Это даже смешно. Волков протягивает мне направление, чтобы я расписалась в ознакомлении. Я беру бумагу так, чтобы мои пальцы коснулись его. Сначала ничего. Я почти успеваю выдохнуть. Потом приходит скука. Тяжёлая, профессиональная, беззлобная. Не «мне наплевать на вас», а «я делаю одно и то же с восьми утра и ещё буду делать до вечера». Вместе с ней вспыхивает коридор под белыми лампами, одинаковые двери палат и собственный голос Волкова, повторяющий кому-то: «Сейчас рано делать выводы». Я отпускаю направление.
— Что? — спрашивает он.
— Ничего.
— Вы побледнели.
— Здесь освещение такое.
Волков прищуривается, но спорить не хочет. Скука уже исчезла, зато теперь я точно знаю, что это не галлюцинация, привязанная к Ярцеву. И это гораздо хуже. После обхода я закрываю дверь палаты и устраиваю себе допрос. Факт первый: что-то происходит, когда я касаюсь голой кожи другого человека. Факт второй: сначала приходит чувство, которое мне не принадлежит. Факт третий: вместе с ним появляется короткая картинка. Не всегда понятная, не всегда полезная. Я не услышала ни одной законченной мысли, не узнала имя человека за Олиной дверью, не получила историю её ссоры. Только стыд и несколько секунд памяти. Факт четвёртый: через одежду ничего не произошло. Манжета касалась моей руки, Оля держала меня через ткань — пусто.
Мне хочется записать это. Раньше список помогал. Теперь сама мысль увидеть такие пункты на экране кажется опасной. Если записать, придётся признать, что всё настоящее. Я всё равно записываю. На планшете появляется короткая заметка: «Кожа. Чувство. Картинка». Я смотрю на неё минуту и удаляю. В дверь стучат. Не дожидаясь ответа, входит санитарка с чистым бельём. Я резко отодвигаюсь к окну.

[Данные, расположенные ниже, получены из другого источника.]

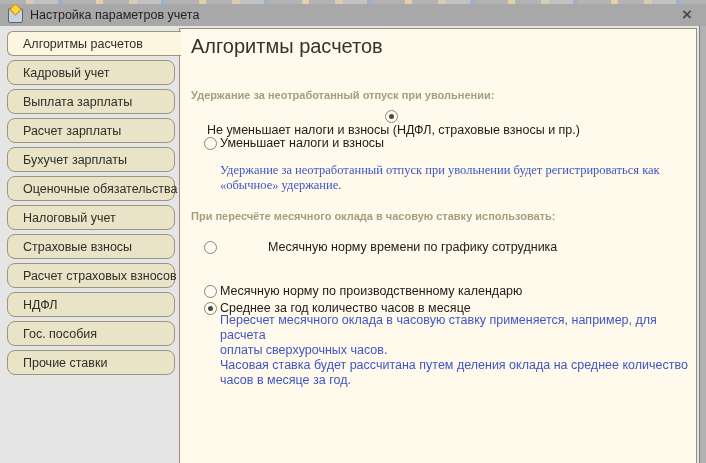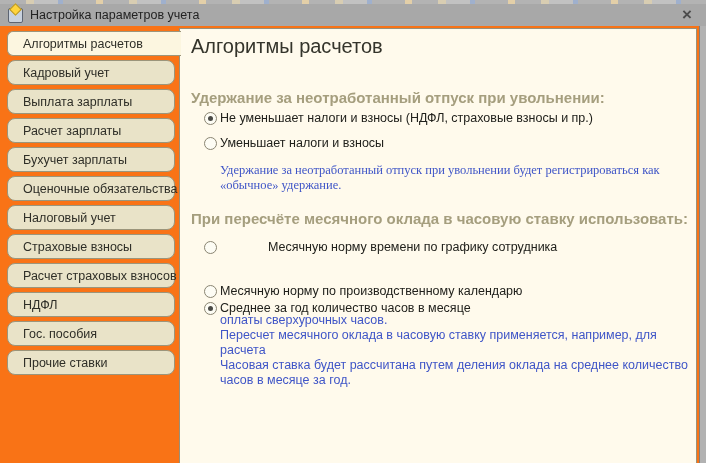"Настройка параметров учета" .window { background: #f97316 -> #e5e5e5 }
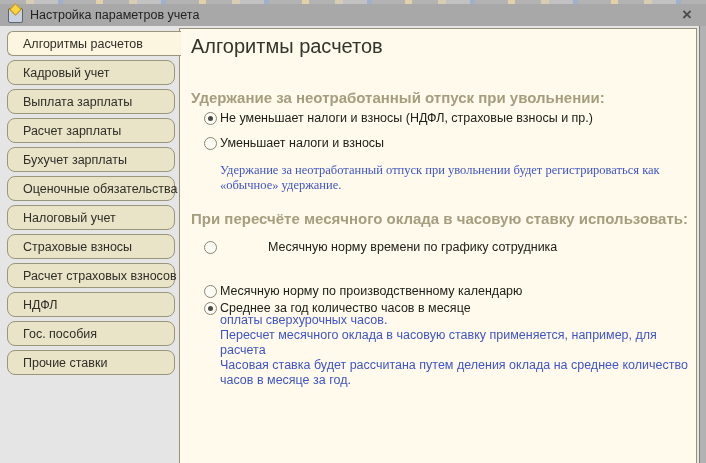"Удержание за неотработанный отпуск при увольнении:" .section-header { font-size: 15px -> 11px }
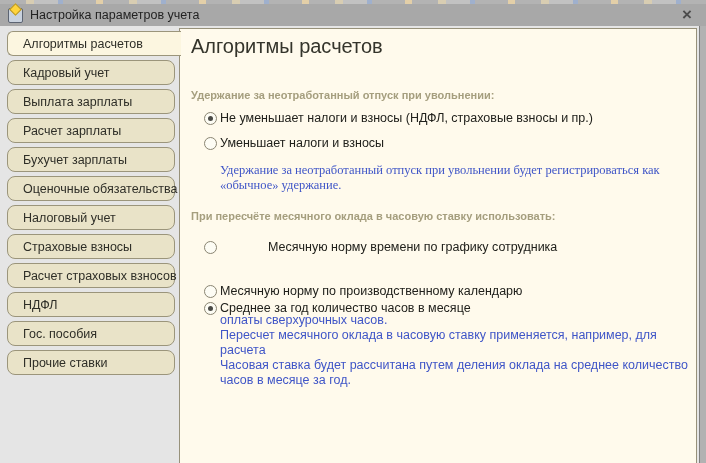"Не уменьшает налоги и взносы" .r1 { flex-direction: none -> column }
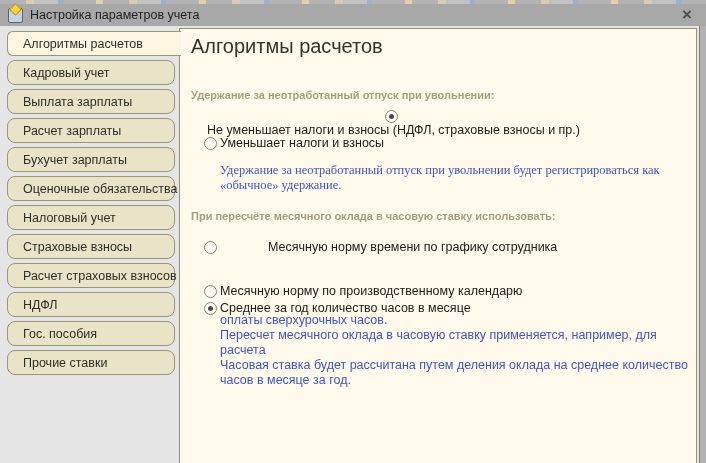"оплаты сверхурочных часов." div { order: before "Пересчет месячного оклада в часовую" -> after "Пересчет месячного оклада в часовую" }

— Я только простыню поменяю.
— Оставьте, я сама.
— Вам нельзя пока тягать матрас.
— Я справлюсь.
Она пожимает плечами и кладёт бельё на стул. Раньше я бы не заметила, насколько часто люди прикасаются друг к другу. Медсестра берёт за локоть, санитарка поправляет подушку, врач придерживает кисть, когда смотрит ожог, посетитель передаёт стакан и цепляет пальцы. В больнице это особенно естественно: твоё тело здесь наполовину общественное, его осматривают, измеряют, двигают. К обеду я начинаю заранее убирать руки. Стакан беру за край до того, как его подаст санитарка. При измерении температуры сама вставляю термометр. Когда Оля приходит менять пластырь на катетере, держу ладонь прижатой к бедру.